> **TASK BRIEF**:
The output should be every line below, retyped exactly, with no images.
*** SOURCE MATERIAL ***
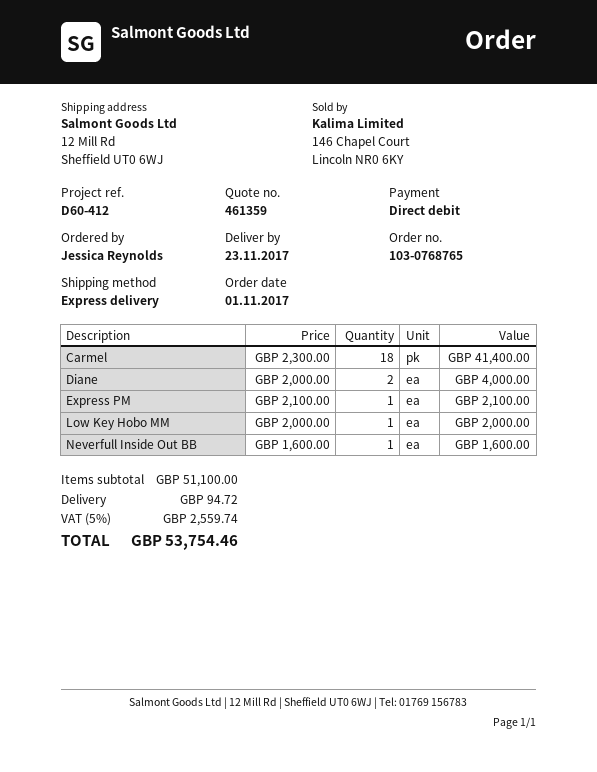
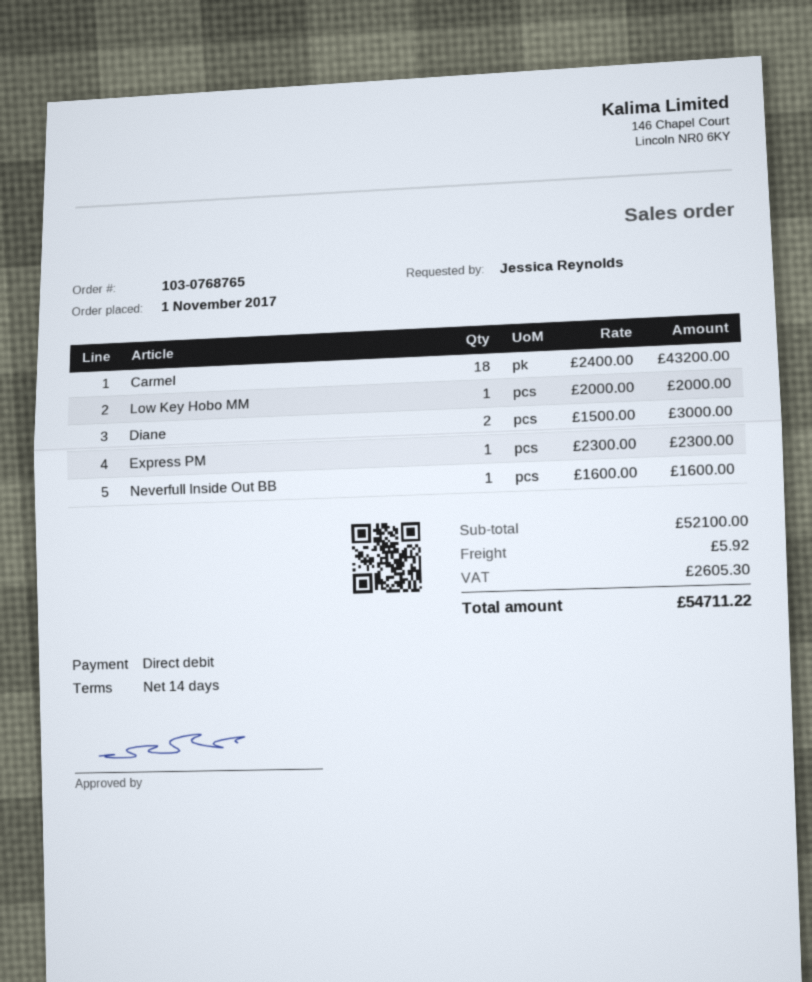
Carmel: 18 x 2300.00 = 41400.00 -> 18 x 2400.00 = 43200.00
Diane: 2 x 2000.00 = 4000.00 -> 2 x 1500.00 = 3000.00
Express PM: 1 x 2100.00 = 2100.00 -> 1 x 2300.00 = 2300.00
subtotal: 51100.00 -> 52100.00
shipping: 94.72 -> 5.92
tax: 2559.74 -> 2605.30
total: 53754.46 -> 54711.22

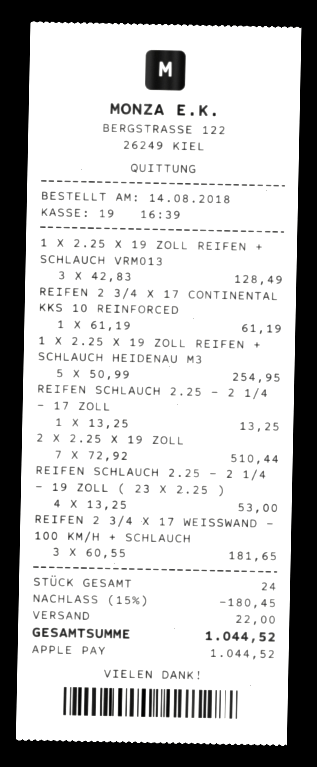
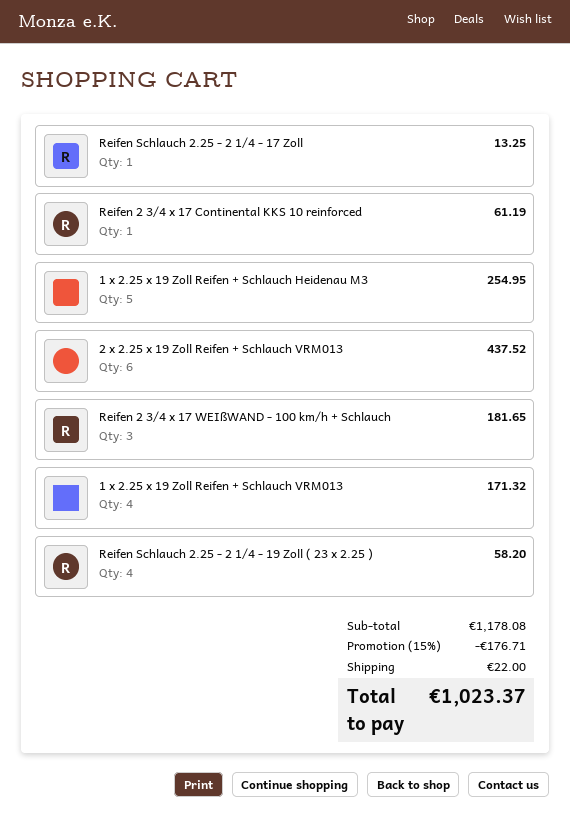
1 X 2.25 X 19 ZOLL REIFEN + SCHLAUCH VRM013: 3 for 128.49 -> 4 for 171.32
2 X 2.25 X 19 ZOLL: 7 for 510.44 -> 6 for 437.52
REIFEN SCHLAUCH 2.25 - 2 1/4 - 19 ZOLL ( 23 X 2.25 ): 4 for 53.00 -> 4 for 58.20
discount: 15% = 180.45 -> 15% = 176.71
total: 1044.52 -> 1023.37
*** End of SOURCE MATERIAL ***
> **TASK ANSWER**:
Carmel: 18 x 2300.00 = 41400.00 -> 18 x 2400.00 = 43200.00
Diane: 2 x 2000.00 = 4000.00 -> 2 x 1500.00 = 3000.00
Express PM: 1 x 2100.00 = 2100.00 -> 1 x 2300.00 = 2300.00
subtotal: 51100.00 -> 52100.00
shipping: 94.72 -> 5.92
tax: 2559.74 -> 2605.30
total: 53754.46 -> 54711.22

1 X 2.25 X 19 ZOLL REIFEN + SCHLAUCH VRM013: 3 for 128.49 -> 4 for 171.32
2 X 2.25 X 19 ZOLL: 7 for 510.44 -> 6 for 437.52
REIFEN SCHLAUCH 2.25 - 2 1/4 - 19 ZOLL ( 23 X 2.25 ): 4 for 53.00 -> 4 for 58.20
discount: 15% = 180.45 -> 15% = 176.71
total: 1044.52 -> 1023.37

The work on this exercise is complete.